After our initial burst of teleportation, there’s no sign of it in the everyday lie of Henry, who lives with her mum (Missi Pyle) and step-sister (Sarah Desjardins) in New York. She’s not the most popular girl in school, but finds herself the unexpected subject of attention from basketball hunk Clay (Tanner Stines). A flirtatious car ride, though, takes a turn for the dark, and Henry fights him off, trying to get out of the vehicle – only to do so by appearing back across town in her bedroom.
It’s an incident that roots her ability to teleport firmly in distress, fear and rage, more akin to a seizure than a superpower. It also roots the story firmly in important issues of sexual assault and the consequences it carries.

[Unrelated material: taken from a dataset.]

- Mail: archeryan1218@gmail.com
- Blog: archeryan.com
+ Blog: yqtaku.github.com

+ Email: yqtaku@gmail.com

Cole’s life is forever changed by the aftermath of Henry’s Jump, while she has to deal with the trauma of his attempted rape, as well as the shock of her newfound abilities. Whereas in a movie such plot points might be rushed, or the starting position an exploitative attempt to use abuse to forward a story or character, Impulse hugely benefits from its 10-episode runtime: the impact of Cole’s actions are felt for episodes and episodes afterwards, as showrunner Lauren LeFranc takes the opportunity to explore the realistic burden of abuse and the time it takes to come to terms with it, not to mention raise questions of consent that should be addressed in a series targeted at a young adult audience.

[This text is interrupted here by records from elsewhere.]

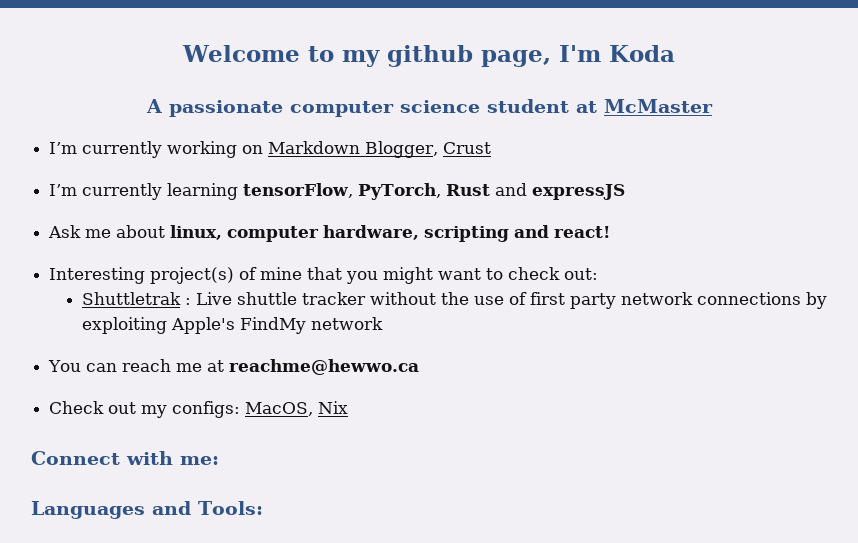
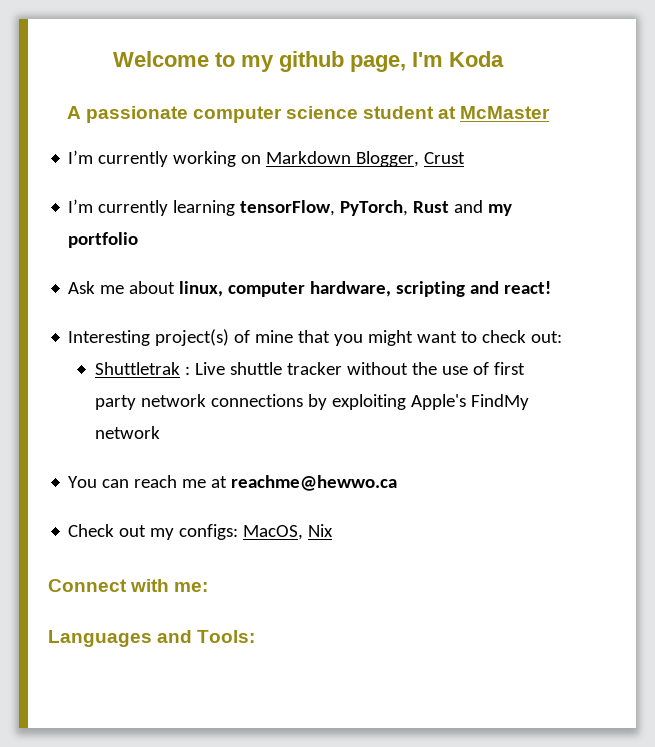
- I’m currently learning tensorFlow, PyTorch, Rust and expressJS
+ I’m currently learning tensorFlow, PyTorch, Rust and my portfolio

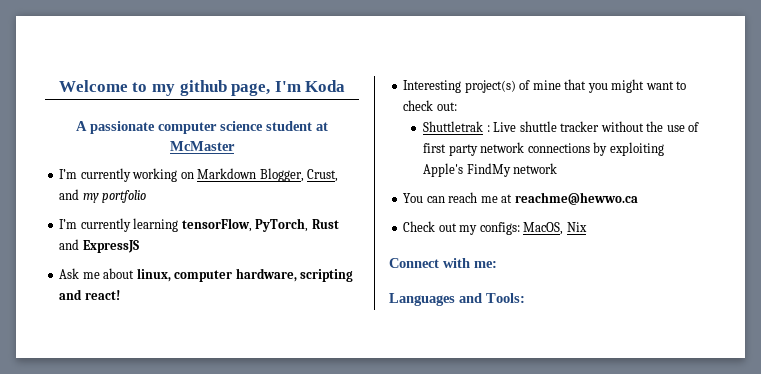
- I’m currently working on Markdown Blogger, Crust
+ I’m currently working on Markdown Blogger, Crust, and my portfolio
- I’m currently learning tensorFlow, PyTorch, Rust and my portfolio
+ I’m currently learning tensorFlow, PyTorch, Rust and ExpressJS

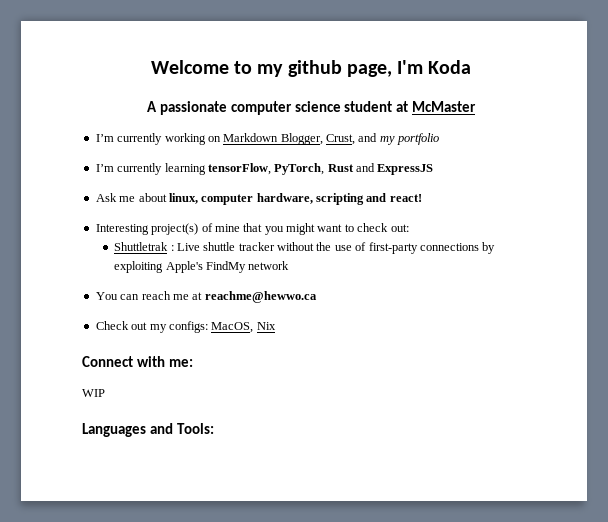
- Shuttletrak : Live shuttle tracker without the use of first party network connections by exploiting Apple's FindMy network
+ Shuttletrak : Live shuttle tracker without the use of first-party connections by exploiting Apple's FindMy network
+ WIP

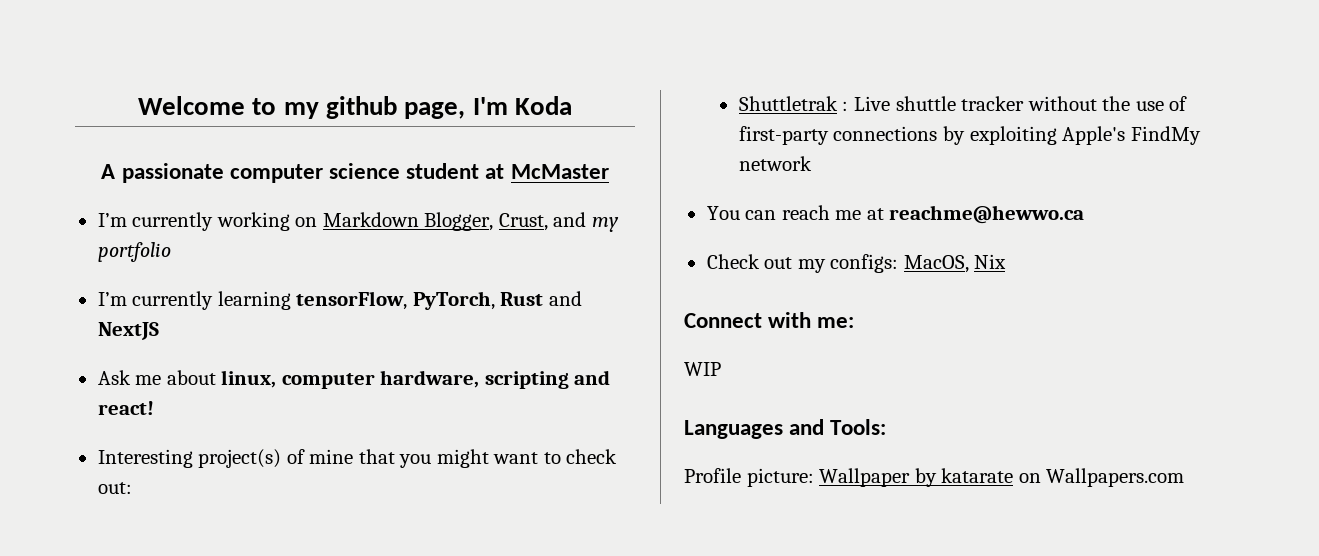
- I’m currently learning tensorFlow, PyTorch, Rust and ExpressJS
+ I’m currently learning tensorFlow, PyTorch, Rust and NextJS
+ Profile picture: Wallpaper by katarate on Wallpapers.com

The focus on Henry’s experience in the ensuing days and weeks makes this more of psychological drama than a supernatural thriller; we see her reach out and connect with her mother, fall out with her step-sister, call out an inappropriate teacher at school, and face off Cole’s family, who are thuggish, unsympathetic and protective of their athlete. It’s in between these moments that we worry about her telekinetic travels – an approach to genre that echoes the effective strategy behind Marvel’s Cloak & Dagger and The Runaways.

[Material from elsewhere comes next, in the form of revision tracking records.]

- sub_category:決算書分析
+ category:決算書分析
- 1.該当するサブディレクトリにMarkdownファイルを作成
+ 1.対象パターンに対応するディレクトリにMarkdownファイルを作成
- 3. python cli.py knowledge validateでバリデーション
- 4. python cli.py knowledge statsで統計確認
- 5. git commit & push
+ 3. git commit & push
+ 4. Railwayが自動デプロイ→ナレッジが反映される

Indeed, as the series continues, we don’t learn much more about Henry’s powers, and our journey of discovery mirrors her own progress in working out how this ability works and what triggers it. She’s helped along not only by Desjardins’ skeptical and sometimes supportive sibling but also by Townes (Daniel Maslany), an awkward science geek at school whose interest in her powers is both theoretical and very excitable. The superhero jibe is at him, as Henry takes the chance to remind him that this is a person’s life we’re dealing with, not a game, cartoon or piece of fiction. Hasson sells that sincerity and depth superbly, fleshing out what could have been a two-dimensional role in other writers’ hands with both an engaging honesty and relatable wariness about her body’s random, unpredictable habit of disappearing in one place and appearing in another.
Despite the welcome focus on Henry and her story, though, Impulse quietly lays groundwork for something bigger during its first season, from a subplot involving drugs in the small town community to – more intriguingly – a French-speaking family who are prepared to sacrifice anything to escape the trackers on their tail. It’s in those moments that Impulse really impresses, not just in terms of its ambition and scale, but because it hops away from them before they can distract from the central narrative; that combination of inward-looking anguish and outward-looking intent makes this YouTube Premium series a promising start to an unexpected franchise reboot. If you’re a YouTube Premium subscriber, you’ll be pleased to know a second season has already been commissioned.
Impulse is available exclusively on YouTube Premium, as part of an £11.99 monthly subscription – including YouTube Premium Originals and YouTube Music, as well as the rest of YouTube advert-free.